Proses inovasi pendidikan adalah serangkaian aktifitas
yang dilakukan individu atau organisasi, mulai sadar tahu adanya inovasi sampai menerapkan
(implementasi) inovasi pendidikan. Dalam inovasi terdapat dua proses inovasi
yaitu difusi dan diseminasi.
A.
Pengertian Difusi dan Diseminasi
Difusi ialah proses komunikasi inovasi antara warga
masyarakat(anggota sistem sosial), dengan menggunakan saluran tertentu dan
dalamwaktu tertentu. Komunikasi dalam definisi ini ditekankan dalam arti
terjadinyasaling tukar informasi (hubungan timbal balik), antar beberapa
individu baik secara memusat (konvergen) maupun memencar (divergen) yang
berlangsung secara spontan.

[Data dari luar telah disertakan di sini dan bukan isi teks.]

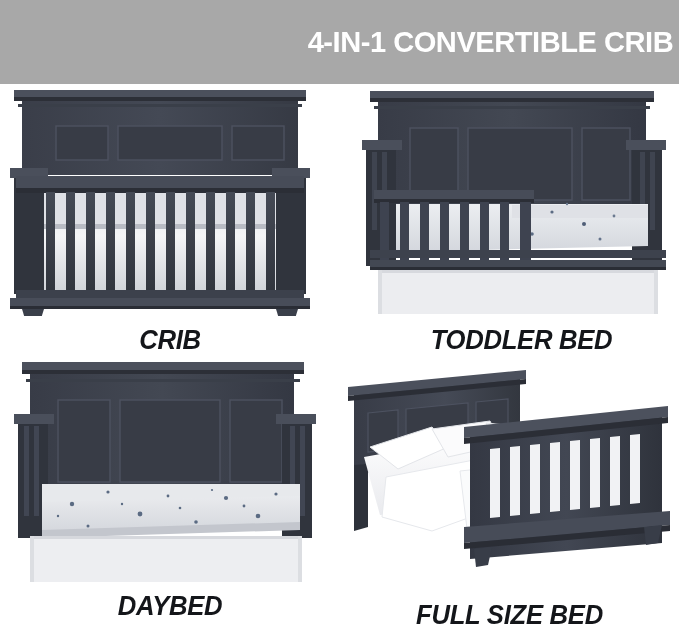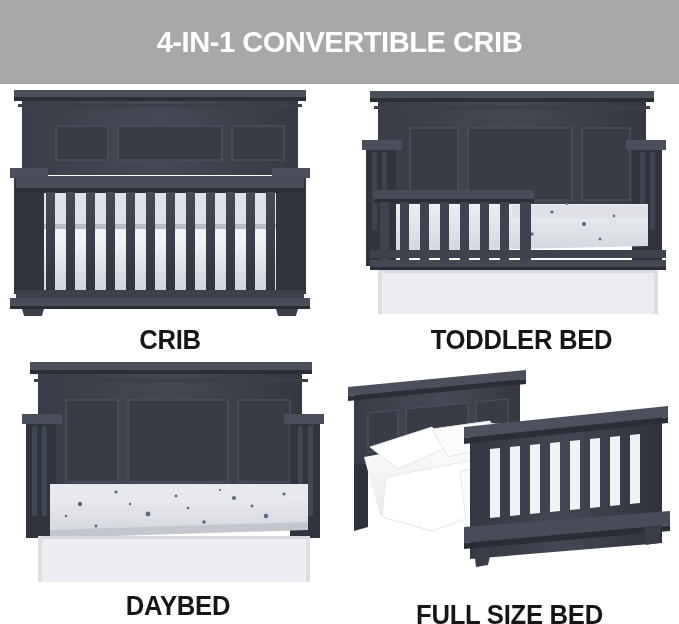"4-IN-1 CONVERTIBLE CRIB" .banner { justify-content: center -> flex-end }
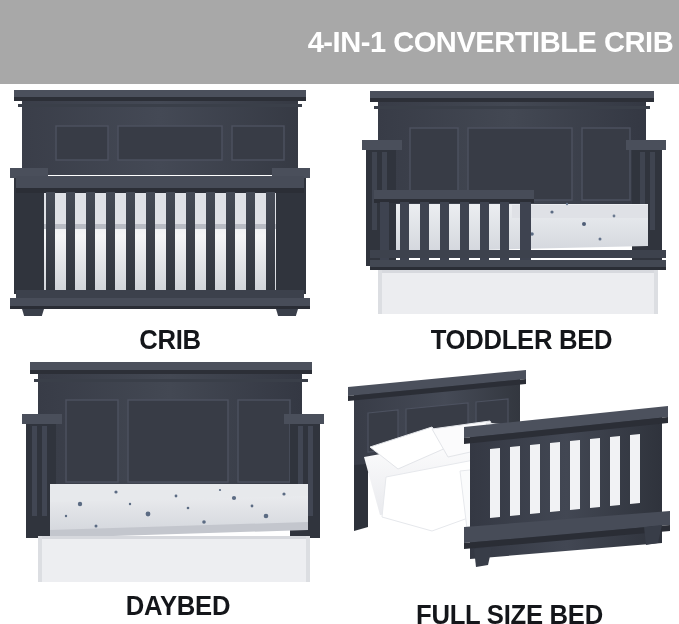"CRIB" .grid { font-style: none -> italic }
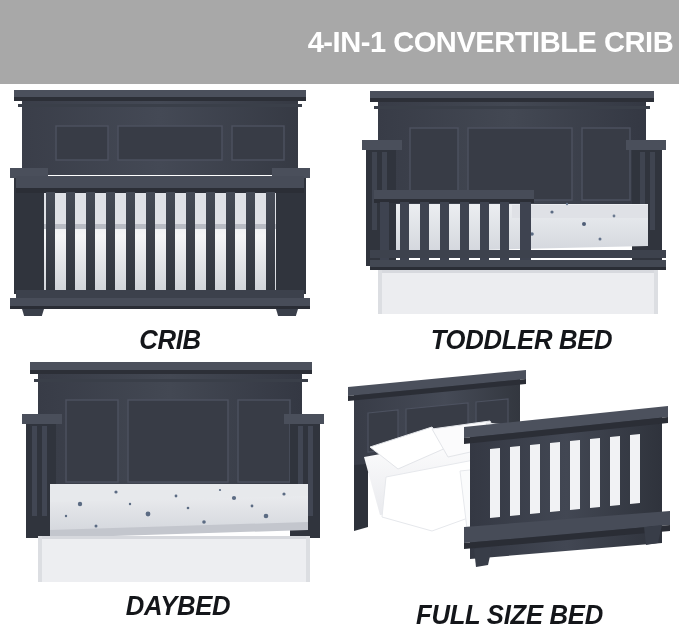"DAYBED" .cell-daybed { left: 8px -> 0px }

Dengan adanya komunikasi
ini akan terjadi kesamaan
pendapat antar warga masyarakat tentang
inovasi.
Jadi
difusi dapat merupakan salah satu tipe komunikai yakni komunikasi yang
mempunyai ciri pokok, pesan yang dikomunikasikan adalah hal yang baru (inovasi).
Rogers
membedakan antara sistem difusi sentralisasi dan sistem difusi desentralisasi.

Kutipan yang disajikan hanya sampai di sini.